### ENTRIES SUPPLIED

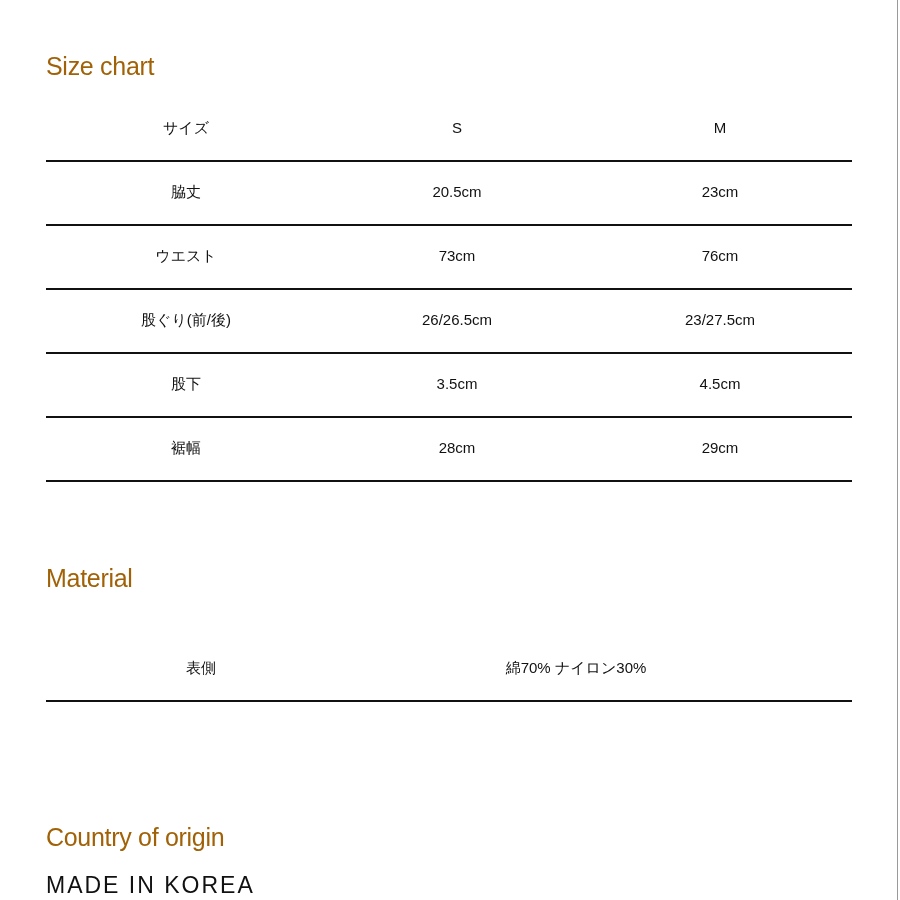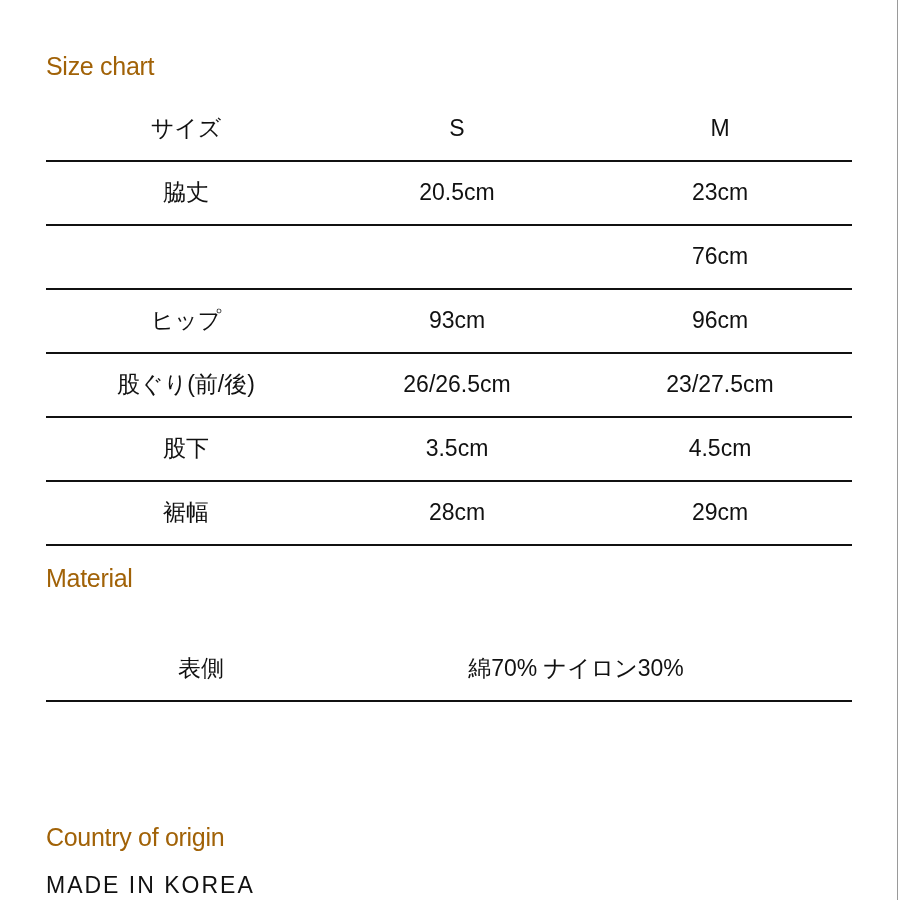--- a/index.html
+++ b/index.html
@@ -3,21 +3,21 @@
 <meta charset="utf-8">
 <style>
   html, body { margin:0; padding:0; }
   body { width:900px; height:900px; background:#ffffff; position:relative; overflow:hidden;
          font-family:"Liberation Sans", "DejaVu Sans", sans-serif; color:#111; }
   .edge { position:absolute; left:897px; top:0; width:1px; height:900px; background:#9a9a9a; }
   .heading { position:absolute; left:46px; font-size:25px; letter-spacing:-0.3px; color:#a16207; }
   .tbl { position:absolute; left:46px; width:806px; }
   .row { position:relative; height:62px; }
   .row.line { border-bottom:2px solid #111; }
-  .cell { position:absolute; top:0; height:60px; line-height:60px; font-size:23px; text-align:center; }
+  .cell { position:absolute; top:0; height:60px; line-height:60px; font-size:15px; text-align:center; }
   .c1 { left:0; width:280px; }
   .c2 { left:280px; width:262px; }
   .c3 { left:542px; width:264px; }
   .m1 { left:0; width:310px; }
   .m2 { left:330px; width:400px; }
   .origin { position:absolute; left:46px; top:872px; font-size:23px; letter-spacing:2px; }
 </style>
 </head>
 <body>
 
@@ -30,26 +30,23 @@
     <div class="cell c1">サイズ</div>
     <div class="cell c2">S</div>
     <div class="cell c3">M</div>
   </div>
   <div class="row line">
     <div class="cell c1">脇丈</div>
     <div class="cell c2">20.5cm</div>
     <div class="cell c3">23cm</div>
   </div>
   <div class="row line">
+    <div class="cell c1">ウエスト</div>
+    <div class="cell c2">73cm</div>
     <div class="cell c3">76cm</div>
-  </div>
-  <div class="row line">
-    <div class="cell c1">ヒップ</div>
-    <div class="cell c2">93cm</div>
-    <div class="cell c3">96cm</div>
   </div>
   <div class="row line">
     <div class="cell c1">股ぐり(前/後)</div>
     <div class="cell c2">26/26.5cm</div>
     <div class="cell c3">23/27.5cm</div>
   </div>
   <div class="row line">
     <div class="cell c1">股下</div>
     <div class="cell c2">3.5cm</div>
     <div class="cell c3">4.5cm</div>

### ACTIVITY
Where a line in the entries holds the word "letter", copy that line.

### EXPECTED ANSWER
   .heading { position:absolute; left:46px; font-size:25px; letter-spacing:-0.3px; color:#a16207; }
   .origin { position:absolute; left:46px; top:872px; font-size:23px; letter-spacing:2px; }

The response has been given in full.